• **What to produce**
Beginning at the line with "New York Knicks | FTM_RANK: 27 -> 24", please repeat each line exactly through the end of the records below, including that first line and the last, but no pictures.

• **Task data**
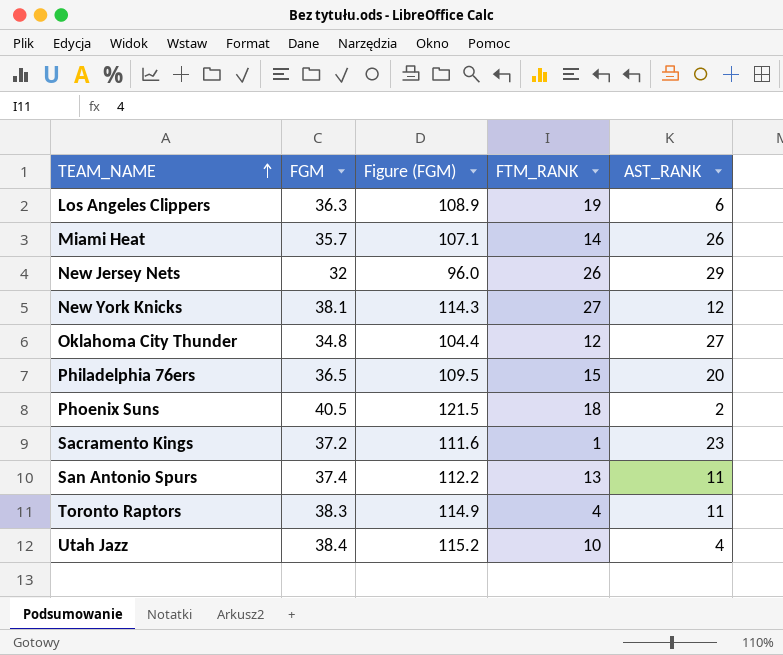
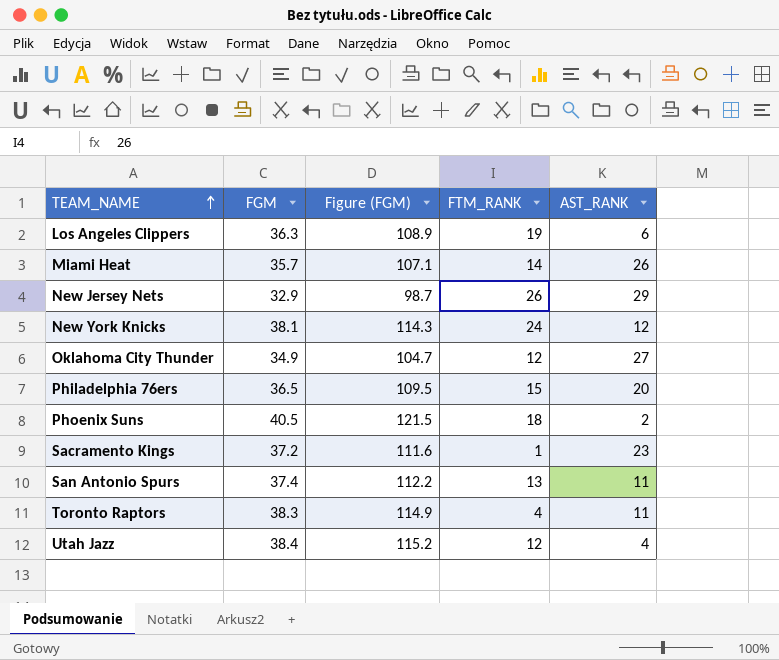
New Jersey Nets | FGM: 32 -> 32.9
New Jersey Nets | Figure (FGM): 96.0 -> 98.7
New York Knicks | FTM_RANK: 27 -> 24
Oklahoma City Thunder | FGM: 34.8 -> 34.9
Oklahoma City Thunder | Figure (FGM): 104.4 -> 104.7
Utah Jazz | FTM_RANK: 10 -> 12

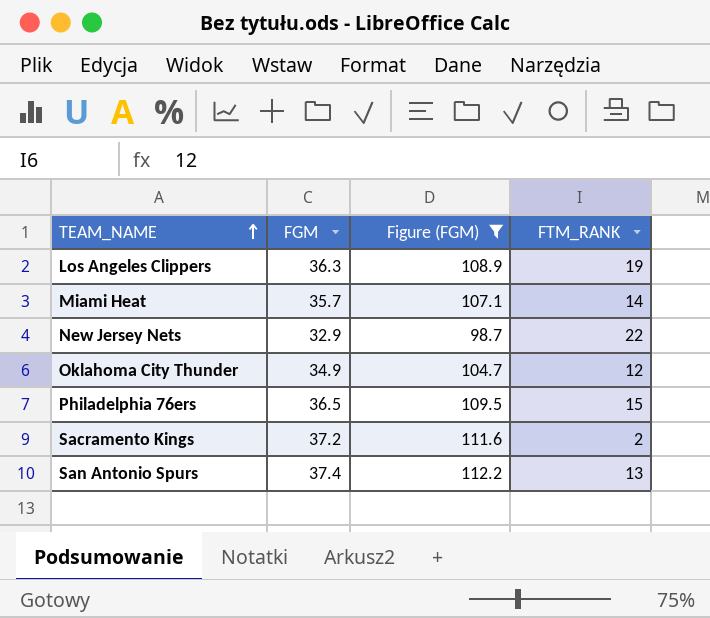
filter: none -> Figure (FGM) <= 112.2
column AST_RANK | position: 5 -> none
New Jersey Nets | FTM_RANK: 26 -> 22
Sacramento Kings | FTM_RANK: 1 -> 2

• **Solution to this problem**
New York Knicks | FTM_RANK: 27 -> 24
Oklahoma City Thunder | FGM: 34.8 -> 34.9
Oklahoma City Thunder | Figure (FGM): 104.4 -> 104.7
Utah Jazz | FTM_RANK: 10 -> 12

filter: none -> Figure (FGM) <= 112.2
column AST_RANK | position: 5 -> none
New Jersey Nets | FTM_RANK: 26 -> 22
Sacramento Kings | FTM_RANK: 1 -> 2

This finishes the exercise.